═══ Information ═══

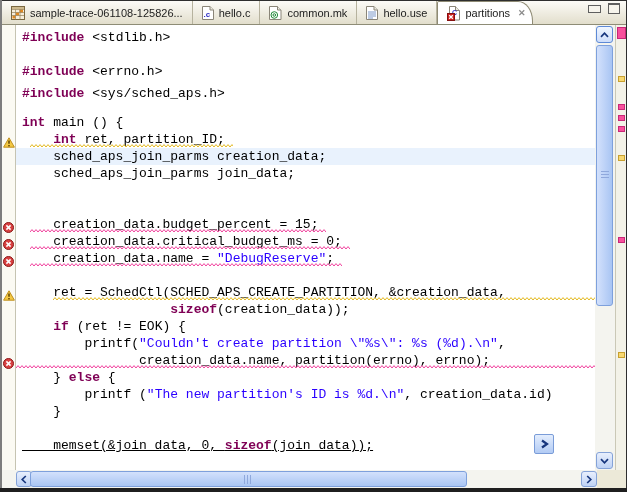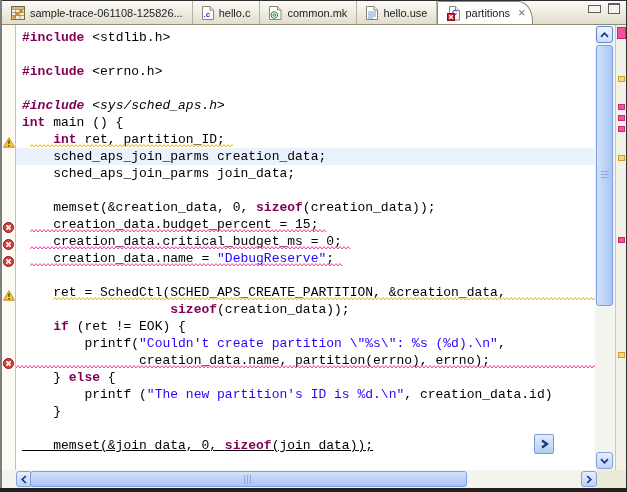--- a/index.html
+++ b/index.html
@@ -163,34 +163,33 @@
           <rect x="5.3" y="8" width="1.4" height="1.4" fill="#503800"></rect>
         </svg></div>
       <div class="gmark" style="top: 330px;"><svg width="11" height="11">
           <circle cx="5.5" cy="5.5" r="5" fill="#d84040" stroke="#8c1818"></circle>
           <path d="M3.4 3.4 l4.2 4.2 M7.6 3.4 l-4.2 4.2" stroke="#fff" stroke-width="1.5"></path>
         </svg></div>
     </div>
   <div class="code">
       <div class="codeline" style="top: 4px;"><span class="seg-k">#include</span><span class="seg-p"> &lt;stdlib.h&gt;</span></div>
       <div class="codeline" style="top: 38px;"><span class="seg-k">#include</span><span class="seg-p"> &lt;errno.h&gt;</span></div>
-      <div class="codeline" style="top: 72px; font-style: italic;"><span class="seg-k">#include</span><span class="seg-p"> &lt;sys/sched_aps.h&gt;</span></div>
+      <div class="codeline" style="top: 60px;"><span class="seg-k">#include</span><span class="seg-p"> &lt;sys/sched_aps.h&gt;</span></div>
       <div class="codeline" style="top: 72px;"></div>
       <div class="codeline" style="top: 89px;"><span class="seg-k">int</span><span class="seg-p"> main () {</span></div>
       <div class="codeline" style="top: 106px;"><span class="seg-p">    </span><span class="seg-k">int</span><span class="seg-p"> ret, partition_ID;</span></div>
       <div class="squig" style="left: 13.8px; top: 119px; width: 202.8px;">
         <svg width="203" height="4" style="display:block">
           <path d="M0 3 l2 -2.4 l2 2.4 l2 -2.4 l2 2.4 l2 -2.4 l2 2.4 l2 -2.4 l2 2.4 l2 -2.4 l2 2.4 l2 -2.4 l2 2.4 l2 -2.4 l2 2.4 l2 -2.4 l2 2.4 l2 -2.4 l2 2.4 l2 -2.4 l2 2.4 l2 -2.4 l2 2.4 l2 -2.4 l2 2.4 l2 -2.4 l2 2.4 l2 -2.4 l2 2.4 l2 -2.4 l2 2.4 l2 -2.4 l2 2.4 l2 -2.4 l2 2.4 l2 -2.4 l2 2.4 l2 -2.4 l2 2.4 l2 -2.4 l2 2.4 l2 -2.4 l2 2.4 l2 -2.4 l2 2.4 l2 -2.4 l2 2.4 l2 -2.4 l2 2.4 l2 -2.4 l2 2.4 l2 -2.4 l2 2.4 l2 -2.4 l2 2.4 l2 -2.4 l2 2.4 l2 -2.4 l2 2.4 l2 -2.4 l2 2.4 l2 -2.4 l2 2.4 l2 -2.4 l2 2.4 l2 -2.4 l2 2.4 l2 -2.4 l2 2.4 l2 -2.4 l2 2.4 l2 -2.4 l2 2.4 l2 -2.4 l2 2.4 l2 -2.4 l2 2.4 l2 -2.4 l2 2.4 l2 -2.4 l2 2.4 l2 -2.4 l2 2.4 l2 -2.4 l2 2.4 l2 -2.4 l2 2.4 l2 -2.4 l2 2.4 l2 -2.4 l2 2.4 l2 -2.4 l2 2.4 l2 -2.4 l2 2.4 l2 -2.4 l2 2.4 l2 -2.4 l2 2.4 l2 -2.4 l2 2.4 l2 -2.4 l2 2.4" stroke="#e2b91e" fill="none" stroke-width="1"></path>
         </svg>
       </div>
       <div class="curline" style="top: 123px; background: rgb(233, 242, 253);"></div>
       <div class="codeline" style="top: 123px;"><span class="seg-p">    sched_aps_join_parms creation_data;</span></div>
       <div class="codeline" style="top: 140px;"><span class="seg-p">    sched_aps_join_parms join_data;</span></div>
       <div class="codeline" style="top: 157px;"></div>
-      <div class="codeline" style="top: 174px;"><span class="seg-p">    memset(&amp;creation_data, 0, </span><span class="seg-k">sizeof</span><span class="seg-p">(creation_data));</span></div>
       <div class="codeline" style="top: 191px;"><span class="seg-p">    creation_data.budget_percent = 15;</span></div>
       <div class="squig" style="left: 13.8px; top: 204px; width: 296.4px;">
         <svg width="297" height="4" style="display:block">
           <path d="M0 3 l2 -2.4 l2 2.4 l2 -2.4 l2 2.4 l2 -2.4 l2 2.4 l2 -2.4 l2 2.4 l2 -2.4 l2 2.4 l2 -2.4 l2 2.4 l2 -2.4 l2 2.4 l2 -2.4 l2 2.4 l2 -2.4 l2 2.4 l2 -2.4 l2 2.4 l2 -2.4 l2 2.4 l2 -2.4 l2 2.4 l2 -2.4 l2 2.4 l2 -2.4 l2 2.4 l2 -2.4 l2 2.4 l2 -2.4 l2 2.4 l2 -2.4 l2 2.4 l2 -2.4 l2 2.4 l2 -2.4 l2 2.4 l2 -2.4 l2 2.4 l2 -2.4 l2 2.4 l2 -2.4 l2 2.4 l2 -2.4 l2 2.4 l2 -2.4 l2 2.4 l2 -2.4 l2 2.4 l2 -2.4 l2 2.4 l2 -2.4 l2 2.4 l2 -2.4 l2 2.4 l2 -2.4 l2 2.4 l2 -2.4 l2 2.4 l2 -2.4 l2 2.4 l2 -2.4 l2 2.4 l2 -2.4 l2 2.4 l2 -2.4 l2 2.4 l2 -2.4 l2 2.4 l2 -2.4 l2 2.4 l2 -2.4 l2 2.4 l2 -2.4 l2 2.4 l2 -2.4 l2 2.4 l2 -2.4 l2 2.4 l2 -2.4 l2 2.4 l2 -2.4 l2 2.4 l2 -2.4 l2 2.4 l2 -2.4 l2 2.4 l2 -2.4 l2 2.4 l2 -2.4 l2 2.4 l2 -2.4 l2 2.4 l2 -2.4 l2 2.4 l2 -2.4 l2 2.4 l2 -2.4 l2 2.4 l2 -2.4 l2 2.4 l2 -2.4 l2 2.4 l2 -2.4 l2 2.4 l2 -2.4 l2 2.4 l2 -2.4 l2 2.4 l2 -2.4 l2 2.4 l2 -2.4 l2 2.4 l2 -2.4 l2 2.4 l2 -2.4 l2 2.4 l2 -2.4 l2 2.4 l2 -2.4 l2 2.4 l2 -2.4 l2 2.4 l2 -2.4 l2 2.4 l2 -2.4 l2 2.4 l2 -2.4 l2 2.4 l2 -2.4 l2 2.4 l2 -2.4 l2 2.4 l2 -2.4 l2 2.4 l2 -2.4 l2 2.4 l2 -2.4 l2 2.4 l2 -2.4 l2 2.4 l2 -2.4 l2 2.4 l2 -2.4 l2 2.4 l2 -2.4 l2 2.4 l2 -2.4 l2 2.4" stroke="#f0409c" fill="none" stroke-width="1"></path>
         </svg>
       </div>
       <div class="codeline" style="top: 208px;"><span class="seg-p">    creation_data.critical_budget_ms = 0;</span></div>
       <div class="squig" style="left: 13.8px; top: 221px; width: 319.8px;">
         <svg width="320" height="4" style="display:block">
           <path d="M0 3 l2 -2.4 l2 2.4 l2 -2.4 l2 2.4 l2 -2.4 l2 2.4 l2 -2.4 l2 2.4 l2 -2.4 l2 2.4 l2 -2.4 l2 2.4 l2 -2.4 l2 2.4 l2 -2.4 l2 2.4 l2 -2.4 l2 2.4 l2 -2.4 l2 2.4 l2 -2.4 l2 2.4 l2 -2.4 l2 2.4 l2 -2.4 l2 2.4 l2 -2.4 l2 2.4 l2 -2.4 l2 2.4 l2 -2.4 l2 2.4 l2 -2.4 l2 2.4 l2 -2.4 l2 2.4 l2 -2.4 l2 2.4 l2 -2.4 l2 2.4 l2 -2.4 l2 2.4 l2 -2.4 l2 2.4 l2 -2.4 l2 2.4 l2 -2.4 l2 2.4 l2 -2.4 l2 2.4 l2 -2.4 l2 2.4 l2 -2.4 l2 2.4 l2 -2.4 l2 2.4 l2 -2.4 l2 2.4 l2 -2.4 l2 2.4 l2 -2.4 l2 2.4 l2 -2.4 l2 2.4 l2 -2.4 l2 2.4 l2 -2.4 l2 2.4 l2 -2.4 l2 2.4 l2 -2.4 l2 2.4 l2 -2.4 l2 2.4 l2 -2.4 l2 2.4 l2 -2.4 l2 2.4 l2 -2.4 l2 2.4 l2 -2.4 l2 2.4 l2 -2.4 l2 2.4 l2 -2.4 l2 2.4 l2 -2.4 l2 2.4 l2 -2.4 l2 2.4 l2 -2.4 l2 2.4 l2 -2.4 l2 2.4 l2 -2.4 l2 2.4 l2 -2.4 l2 2.4 l2 -2.4 l2 2.4 l2 -2.4 l2 2.4 l2 -2.4 l2 2.4 l2 -2.4 l2 2.4 l2 -2.4 l2 2.4 l2 -2.4 l2 2.4 l2 -2.4 l2 2.4 l2 -2.4 l2 2.4 l2 -2.4 l2 2.4 l2 -2.4 l2 2.4 l2 -2.4 l2 2.4 l2 -2.4 l2 2.4 l2 -2.4 l2 2.4 l2 -2.4 l2 2.4 l2 -2.4 l2 2.4 l2 -2.4 l2 2.4 l2 -2.4 l2 2.4 l2 -2.4 l2 2.4 l2 -2.4 l2 2.4 l2 -2.4 l2 2.4 l2 -2.4 l2 2.4 l2 -2.4 l2 2.4 l2 -2.4 l2 2.4 l2 -2.4 l2 2.4 l2 -2.4 l2 2.4 l2 -2.4 l2 2.4 l2 -2.4 l2 2.4 l2 -2.4 l2 2.4 l2 -2.4 l2 2.4 l2 -2.4 l2 2.4 l2 -2.4 l2 2.4" stroke="#f0409c" fill="none" stroke-width="1"></path>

═══

*Problem to solve*: Set down precisely the lines above between the line holding "creation_data.critical_budget_ms = 0;</span></div>" and the line holding "13.8px; top: 221px;", inclusive, and nothing beyond them.

*Exercise solution*:
       <div class="codeline" style="top: 208px;"><span class="seg-p">    creation_data.critical_budget_ms = 0;</span></div>
       <div class="squig" style="left: 13.8px; top: 221px; width: 319.8px;">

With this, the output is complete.